Activity: If a line below falls between the line with "al. (2018) expand" and the line with "- После этого", or is one of those two, output it exactly; output nothing else and no pictures.

Records for the exercise:
□ □ □ □ □ □ □

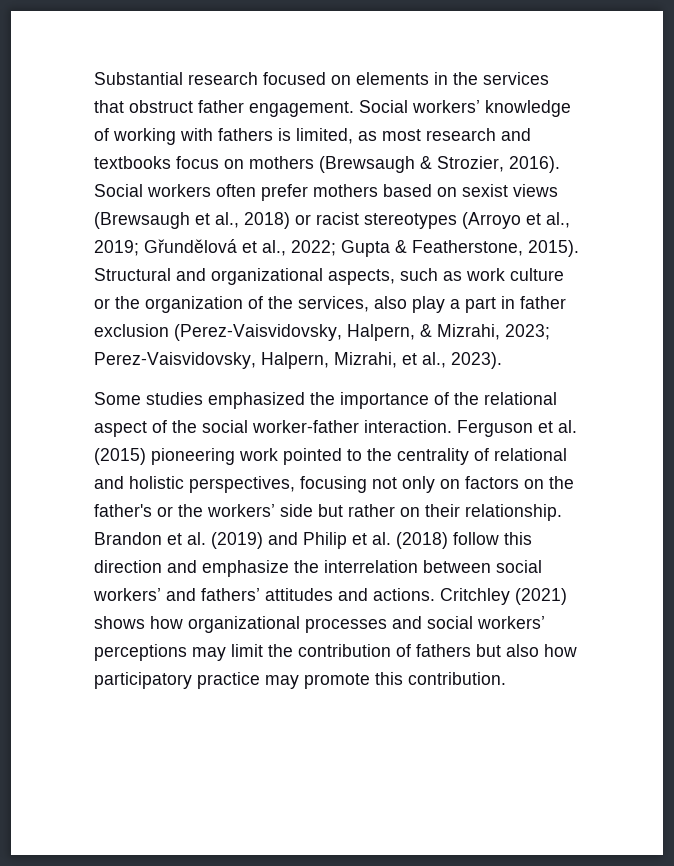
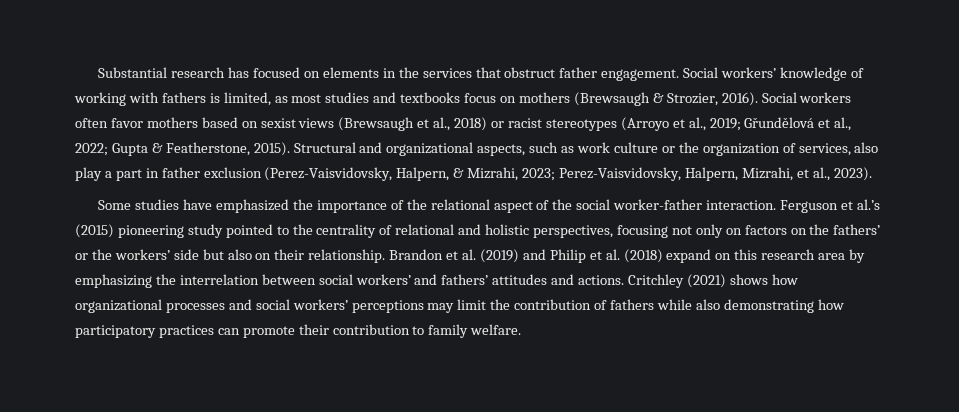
- Substantial research focused on elements in the services that obstruct father engagement.
+ Substantial research has focused on elements in the services that obstruct father engagement.
- Social workers’ knowledge of working with fathers is limited, as most research and textbooks focus on mothers (Brewsaugh & Strozier, 2016).
+ Social workers’ knowledge of working with fathers is limited, as most studies and textbooks focus on mothers (Brewsaugh & Strozier, 2016).
- Social workers often prefer mothers based on sexist views (Brewsaugh et al., 2018) or racist stereotypes (Arroyo et al., 2019; Gřundělová et al., 2022; Gupta & Featherstone, 2015).
+ Social workers often favor mothers based on sexist views (Brewsaugh et al., 2018) or racist stereotypes (Arroyo et al., 2019; Gřundělová et al., 2022; Gupta & Featherstone, 2015).
- Structural and organizational aspects, such as work culture or the organization of the services, also play a part in father exclusion (Perez-Vaisvidovsky, Halpern, & Mizrahi, 2023; Perez-Vaisvidovsky, Halpern, Mizrahi, et al., 2023).
+ Structural and organizational aspects, such as work culture or the organization of services, also play a part in father exclusion (Perez-Vaisvidovsky, Halpern, & Mizrahi, 2023; Perez-Vaisvidovsky, Halpern, Mizrahi, et al., 2023).
- Some studies emphasized the importance of the relational aspect of the social worker-father interaction.
+ Some studies have emphasized the importance of the relational aspect of the social worker-father interaction.
- Ferguson et al. (2015) pioneering work pointed to the centrality of relational and holistic perspectives, focusing not only on factors on the father's or the workers’ side but rather on their relationship.
+ Ferguson et al.’s (2015) pioneering study pointed to the centrality of relational and holistic perspectives, focusing not only on factors on the fathers’ or the workers’ side but also on their relationship.
- Brandon et al. (2019) and Philip et al. (2018) follow this direction and emphasize the interrelation between social workers’ and fathers’ attitudes and actions.
+ Brandon et al. (2019) and Philip et al. (2018) expand on this research area by emphasizing the interrelation between social workers’ and fathers’ attitudes and actions.
- Critchley (2021) shows how organizational processes and social workers’ perceptions may limit the contribution of fathers but also how participatory practice may promote this contribution.
+ Critchley (2021) shows how organizational processes and social workers’ perceptions may limit the contribution of fathers while also demonstrating how participatory practices can promote their contribution to family welfare.

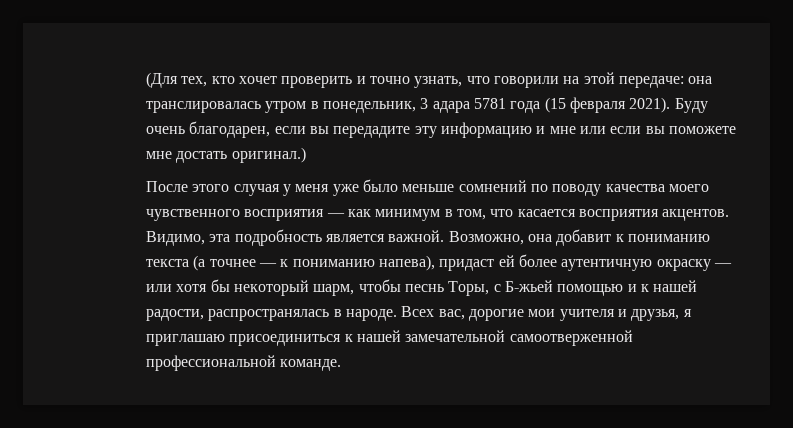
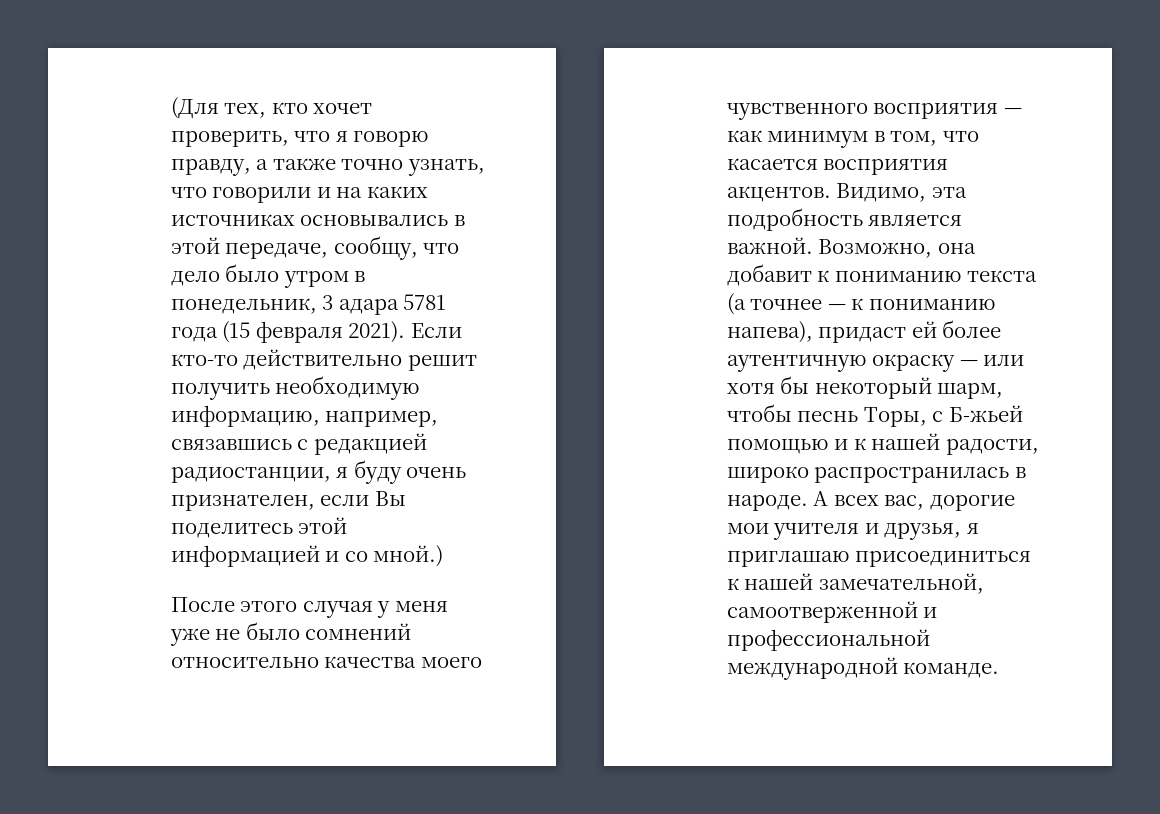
- (Для тех, кто хочет проверить и точно узнать, что говорили на этой передаче: она транслировалась утром в понедельник, 3 адара 5781 года (15 февраля 2021).
+ (Для тех, кто хочет проверить, что я говорю правду, а также точно узнать, что говорили и на каких источниках основывались в этой передаче, сообщу, что дело было утром в понедельник, 3 адара 5781 года (15 февраля 2021).
- Буду очень благодарен, если вы передадите эту информацию и мне или если вы поможете мне достать оригинал.)
+ Если кто-то действительно решит получить необходимую информацию, например, связавшись с редакцией радиостанции, я буду очень признателен, если Вы поделитесь этой информацией и со мной.)
- После этого случая у меня уже было меньше сомнений по поводу качества моего чувственного восприятия — как минимум в том, что касается восприятия акцентов.
+ После этого случая у меня уже не было сомнений относительно качества моего чувственного восприятия — как минимум в том, что касается восприятия акцентов.
- Возможно, она добавит к пониманию текста (а точнее — к пониманию напева), придаст ей более аутентичную окраску — или хотя бы некоторый шарм, чтобы песнь Торы, с Б-жьей помощью и к нашей радости, распространялась в народе. Всех вас, дорогие мои учителя и друзья, я приглашаю присоединиться к нашей замечательной самоотверженной профессиональной команде.
+ Возможно, она добавит к пониманию текста (а точнее — к пониманию напева), придаст ей более аутентичную окраску — или хотя бы некоторый шарм, чтобы песнь Торы, с Б-жьей помощью и к нашей радости, широко распространилась в народе. А всех вас, дорогие мои учителя и друзья, я приглашаю присоединиться к нашей замечательной, самоотверженной и профессиональной международной команде.

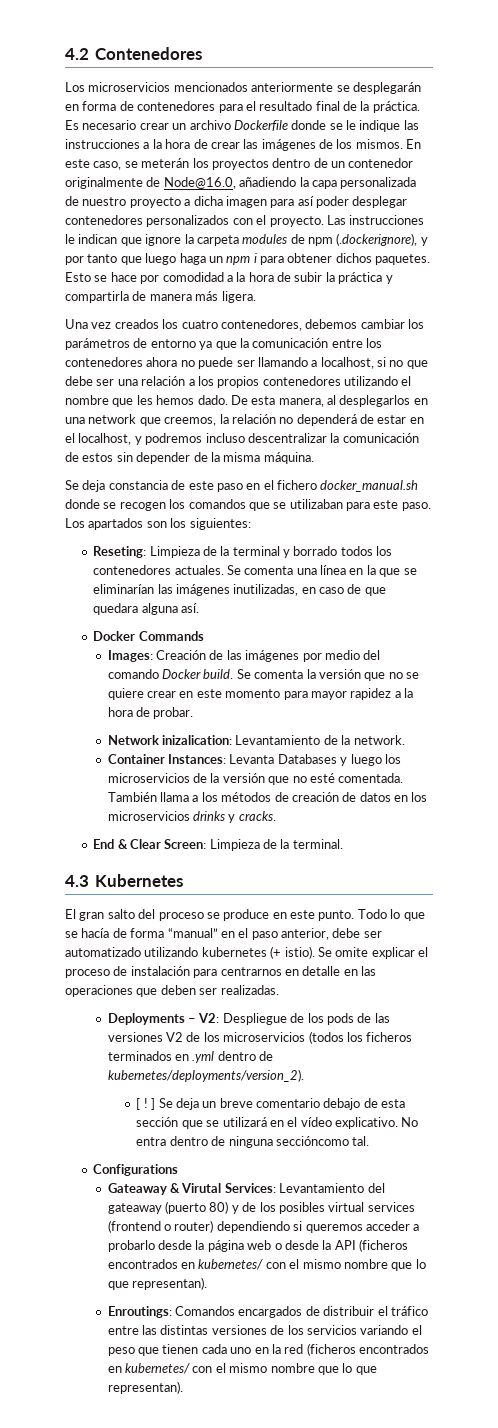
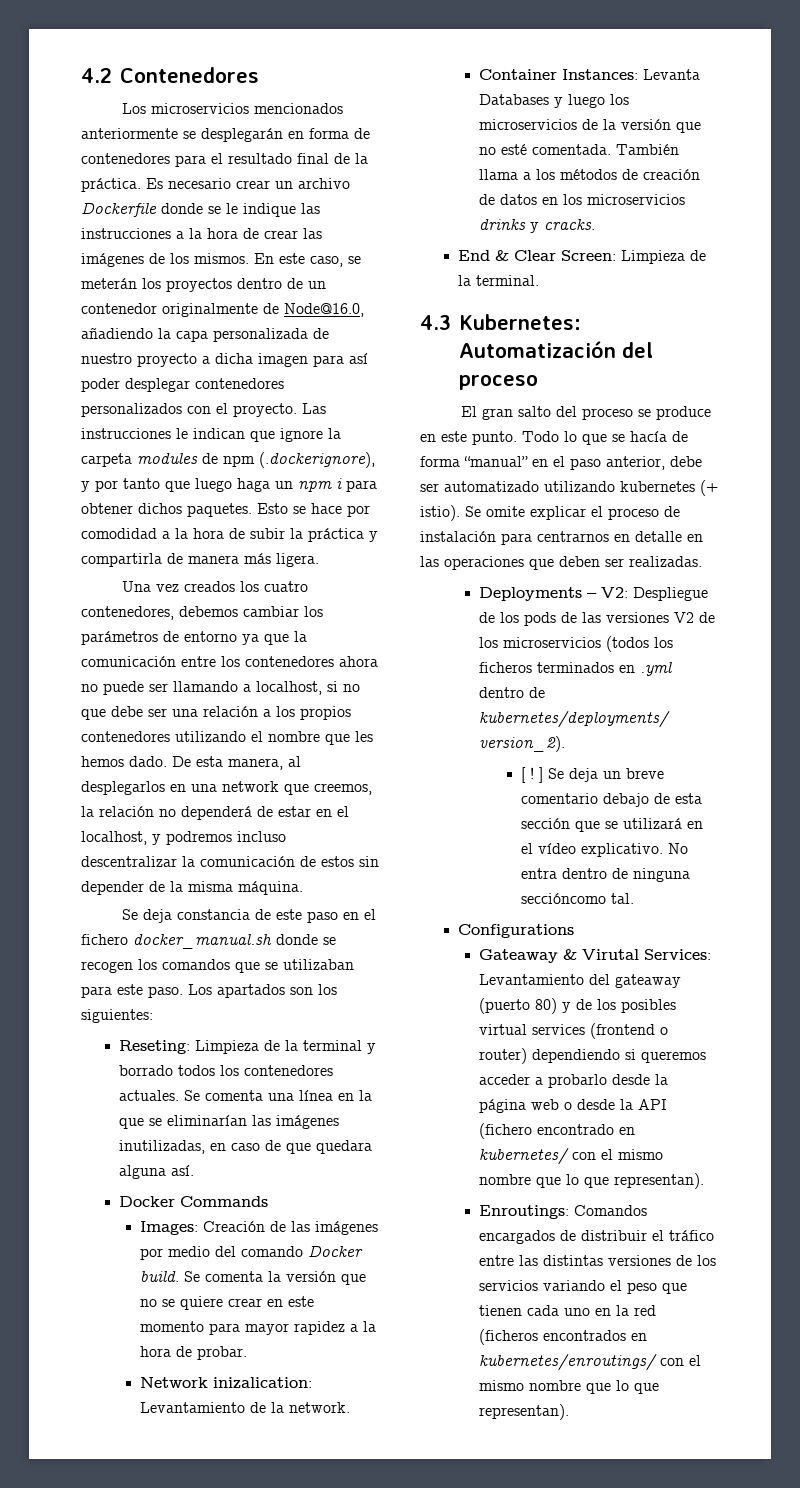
- 4.3 Kubernetes
+ 4.3 Kubernetes: Automatización del proceso
- Gateaway & Virutal Services: Levantamiento del gateaway (puerto 80) y de los posibles virtual services (frontend o router) dependiendo si queremos acceder a probarlo desde la página web o desde la API (ficheros encontrados en kubernetes/ con el mismo nombre que lo que representan).
+ Gateaway & Virutal Services: Levantamiento del gateaway (puerto 80) y de los posibles virtual services (frontend o router) dependiendo si queremos acceder a probarlo desde la página web o desde la API (fichero encontrado en kubernetes/ con el mismo nombre que lo que representan).
- Enroutings: Comandos encargados de distribuir el tráfico entre las distintas versiones de los servicios variando el peso que tienen cada uno en la red (ficheros encontrados en kubernetes/ con el mismo nombre que lo que representan).
+ Enroutings: Comandos encargados de distribuir el tráfico entre las distintas versiones de los servicios variando el peso que tienen cada uno en la red (ficheros encontrados en kubernetes/enroutings/ con el mismo nombre que lo que representan).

□ □ □ □ □ □ □

Reply:
+ Brandon et al. (2019) and Philip et al. (2018) expand on this research area by emphasizing the interrelation between social workers’ and fathers’ attitudes and actions.
- Critchley (2021) shows how organizational processes and social workers’ perceptions may limit the contribution of fathers but also how participatory practice may promote this contribution.
+ Critchley (2021) shows how organizational processes and social workers’ perceptions may limit the contribution of fathers while also demonstrating how participatory practices can promote their contribution to family welfare.

- (Для тех, кто хочет проверить и точно узнать, что говорили на этой передаче: она транслировалась утром в понедельник, 3 адара 5781 года (15 февраля 2021).
+ (Для тех, кто хочет проверить, что я говорю правду, а также точно узнать, что говорили и на каких источниках основывались в этой передаче, сообщу, что дело было утром в понедельник, 3 адара 5781 года (15 февраля 2021).
- Буду очень благодарен, если вы передадите эту информацию и мне или если вы поможете мне достать оригинал.)
+ Если кто-то действительно решит получить необходимую информацию, например, связавшись с редакцией радиостанции, я буду очень признателен, если Вы поделитесь этой информацией и со мной.)
- После этого случая у меня уже было меньше сомнений по поводу качества моего чувственного восприятия — как минимум в том, что касается восприятия акцентов.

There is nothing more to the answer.